Excluding any images, copy all of the lines below precisely as written.

── Data

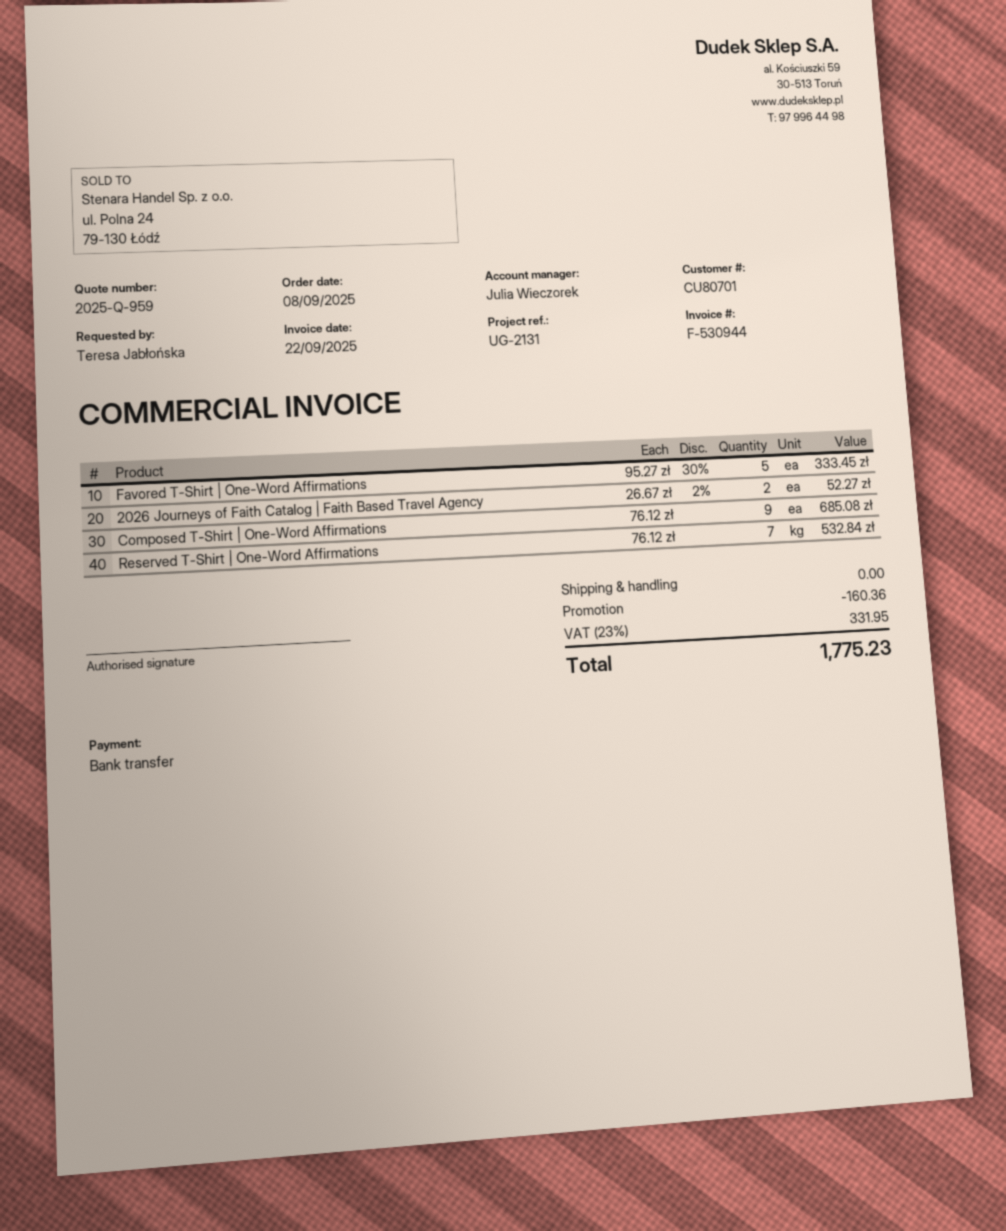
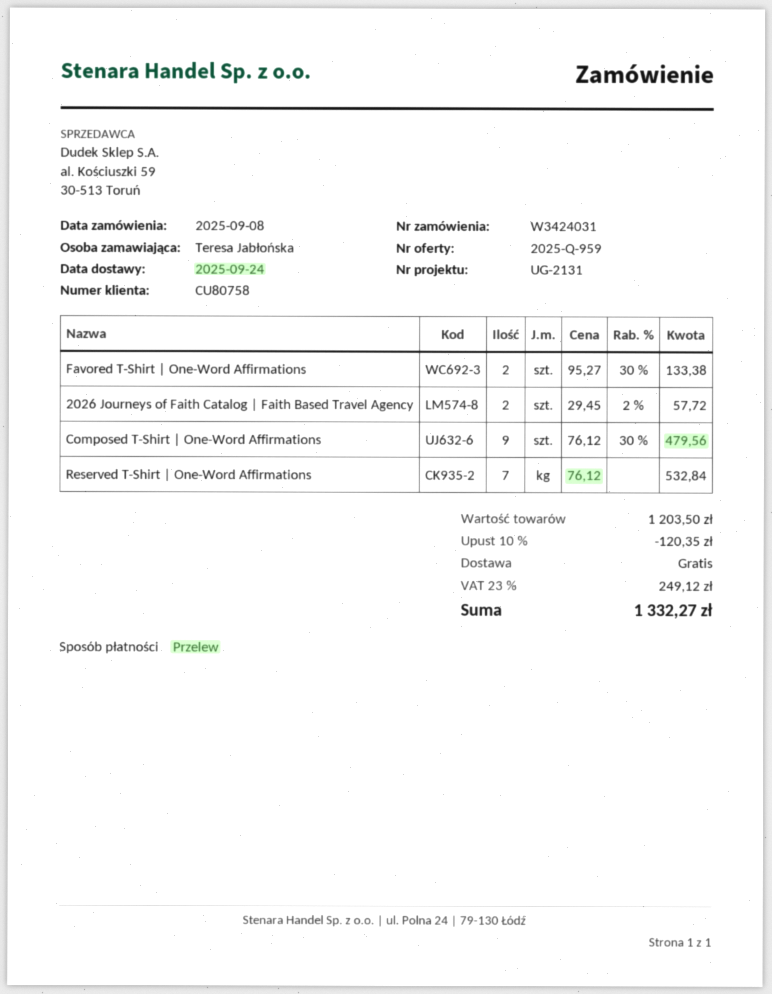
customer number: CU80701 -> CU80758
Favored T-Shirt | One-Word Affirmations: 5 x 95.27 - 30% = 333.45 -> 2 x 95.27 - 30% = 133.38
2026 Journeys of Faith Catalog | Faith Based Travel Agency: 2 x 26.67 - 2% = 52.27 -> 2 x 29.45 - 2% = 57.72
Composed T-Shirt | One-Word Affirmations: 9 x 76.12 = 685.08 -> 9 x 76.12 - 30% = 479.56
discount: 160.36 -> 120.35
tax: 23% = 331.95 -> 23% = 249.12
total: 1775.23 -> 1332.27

────

» **Response**:
customer number: CU80701 -> CU80758
Favored T-Shirt | One-Word Affirmations: 5 x 95.27 - 30% = 333.45 -> 2 x 95.27 - 30% = 133.38
2026 Journeys of Faith Catalog | Faith Based Travel Agency: 2 x 26.67 - 2% = 52.27 -> 2 x 29.45 - 2% = 57.72
Composed T-Shirt | One-Word Affirmations: 9 x 76.12 = 685.08 -> 9 x 76.12 - 30% = 479.56
discount: 160.36 -> 120.35
tax: 23% = 331.95 -> 23% = 249.12
total: 1775.23 -> 1332.27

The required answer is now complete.